I've been drifting since the day of my last final. This past semester was very heavy for me, with 16 hours. I carried five courses thinking that two of them would be 'crip' courses, but much to my chagrin, one definitely was not. I was talking to TC the other day (when I got my wild on, at the poetry reading and Literary Society meeting) and mentioned that I had expected two of the courses to be 'crip' courses and he said he wasn't familiar with that term. I was shocked. What did you call them when you were in school, TC? According to Urban Dictionary, a crip course is a course you take because it's easy. A word of warning, that link will take you to the exact definition at Urban Dictionary. If you've never been to Urban Dictionary before, before you start looking around, be aware that some of the definitions are... decidedly... raw. It's a very interesting site, nonetheless. So, you've been warned.
So, back to my tale of crip courses that weren't. The two I expected to be fairly easy were Keyboarding (which of course, was) and Oral Communications, which required more work sometimes than my 4 credit hour course. I have to say, that sucked. I always try to pad my course load so that I'm getting the courses I need but also so I won't have any super hard *or* super easy semesters. I certainly don't want to be bored. Well, this semester turned out to be difficult to balance with the kids and M and the house and my volunteer work.
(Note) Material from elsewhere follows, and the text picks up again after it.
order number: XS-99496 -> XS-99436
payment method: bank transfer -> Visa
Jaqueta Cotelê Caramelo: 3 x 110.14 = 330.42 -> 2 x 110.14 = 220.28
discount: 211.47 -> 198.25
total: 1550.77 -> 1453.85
Forget having any friends. I haven't talked to ML since before Christmas, and I haven't talked to S since early February. I've only had sporadic contact with Girlie, even. Needless to say, I did a poor job of balancing my priorities this semester, and I have to clean up behind myself because of it. However, I'm proud of my marks, if nothing else.
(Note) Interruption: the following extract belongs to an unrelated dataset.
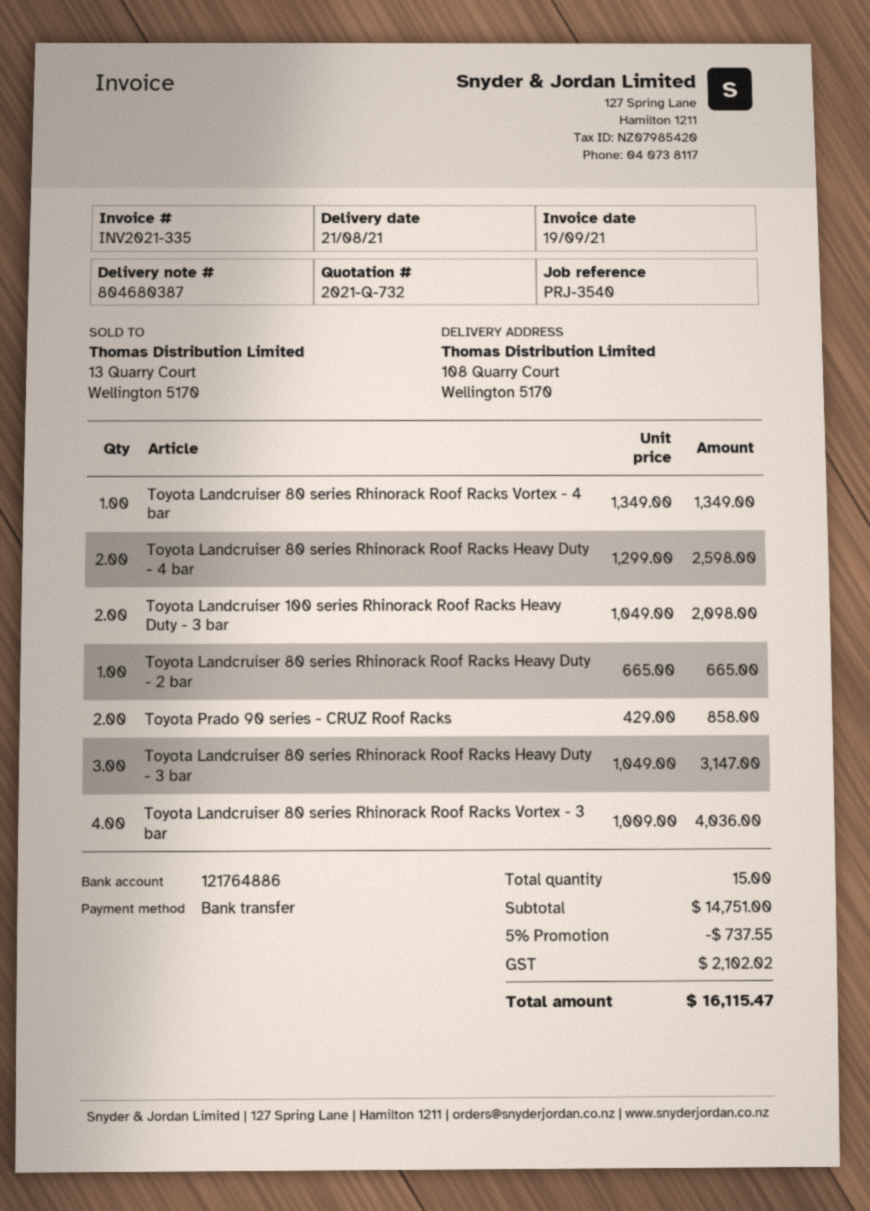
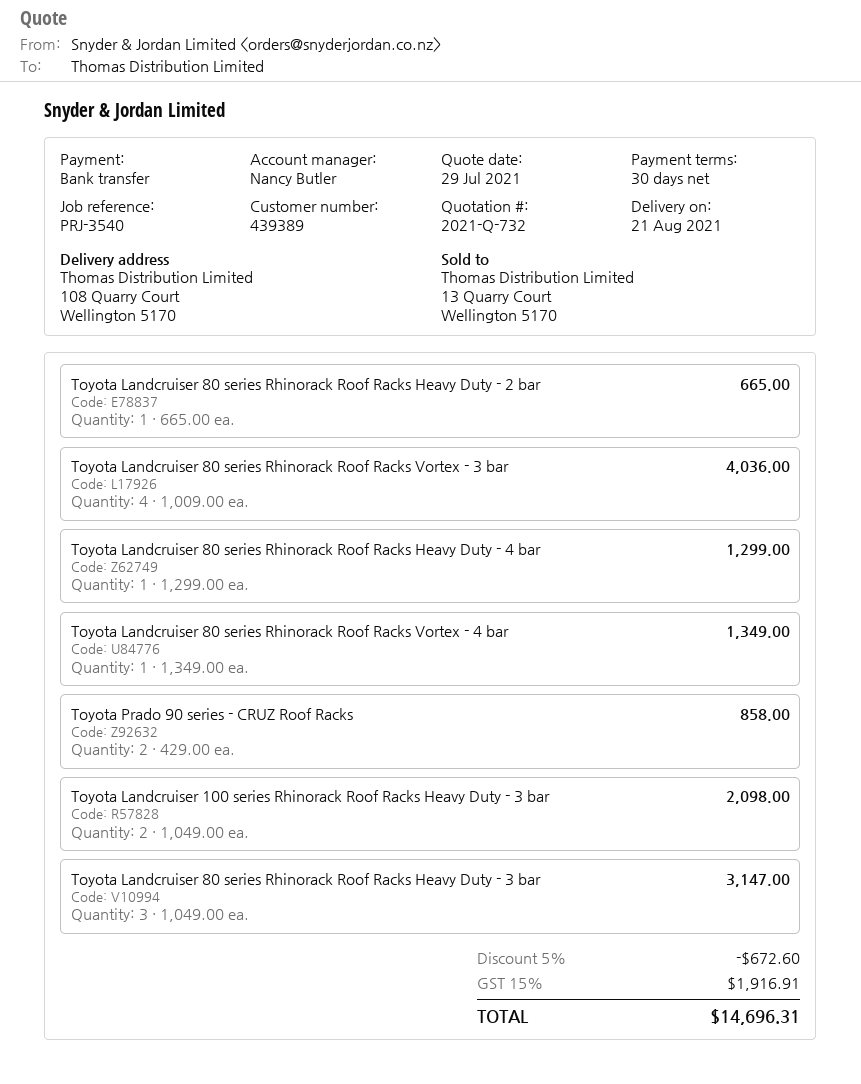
Toyota Landcruiser 80 series Rhinorack Roof Racks Heavy Duty - 4 bar: 2 x 1299.00 = 2598.00 -> 1 x 1299.00 = 1299.00
discount: 5% = 737.55 -> 5% = 672.60
tax: 2102.02 -> 1916.91
total: 16115.47 -> 14696.31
I keep getting off track. I've been drifting since the end of classes. I don't know what to do with myself. I've made a book list, and started on it. I started reading Fear of Flying first, but I'm finding it very uninteresting, apart from a juicy quote I wrote down and will probably (maybe) share with TC (if I can get him to share an observation about people). I may abandon it for Spite Fences or Blood Meridian or Modern Baptists. I actually have another book to read, called Kushiel's Chosen. It's part of a series, and full of sexual tension and situations, so a good, light read. Maybe I will read that one first to kind of decompress the folds of my mind. I've also made a list of things that need doing in the house and need to get busy on that if we're ever going to move. And I've really missed being in the kitchen baking and cooking so I want to do a lot of that. I found a delicious (looking) recipe for 'grip and rip' cheese bread that I really want to try making. I bet it would be scrumptious with a good red wine. And that's another thing, I would love a glass of good wine. *sigh*
Obviously, tonight is a night for tangents. My bed is calling.
What was your first car?
My first car was actually a pick-up truck. I bought it for $1100. It was a 1970 Dodge D100, and 22 years old when I bought it. That was the year I turned 18, and it gave me a great deal of freedom. It was near the end of my first year of college; the year I'd spent hoofing it everywhere I went.
When I got that truck, I went to Nashville, Memphis, Paducah, Murray, Ripley, and many points in between. Then my aunt decided when I moved in with her that I needed a curfew and to be babied. That, let me tell you, was a real slap in the face. It didn't last long either. I started sleeping out and finding reasons not to come home. I already knew by the time school ended that I wouldn't be returning. My GPA was dismally low and I couldn't get financial aid from the university (because it was all allotted and my GPA was too low anyway). I wish I had known then that the state will pay for minors in state's custody to attend university. However, I have to admit, I wasn't ready for college at that time in my life. I'm doing so much better now. Wouldn't it be nice if the state would pay my tuition now, kind of as a retroactive thing? Dream on, I know.
I had the truck about 7.5 months before it started having more problems than I could deal with. I traded with a mechanic for a (more) vintage car with fewer problems. I loved that car.
These questions of the day are great writing exercises.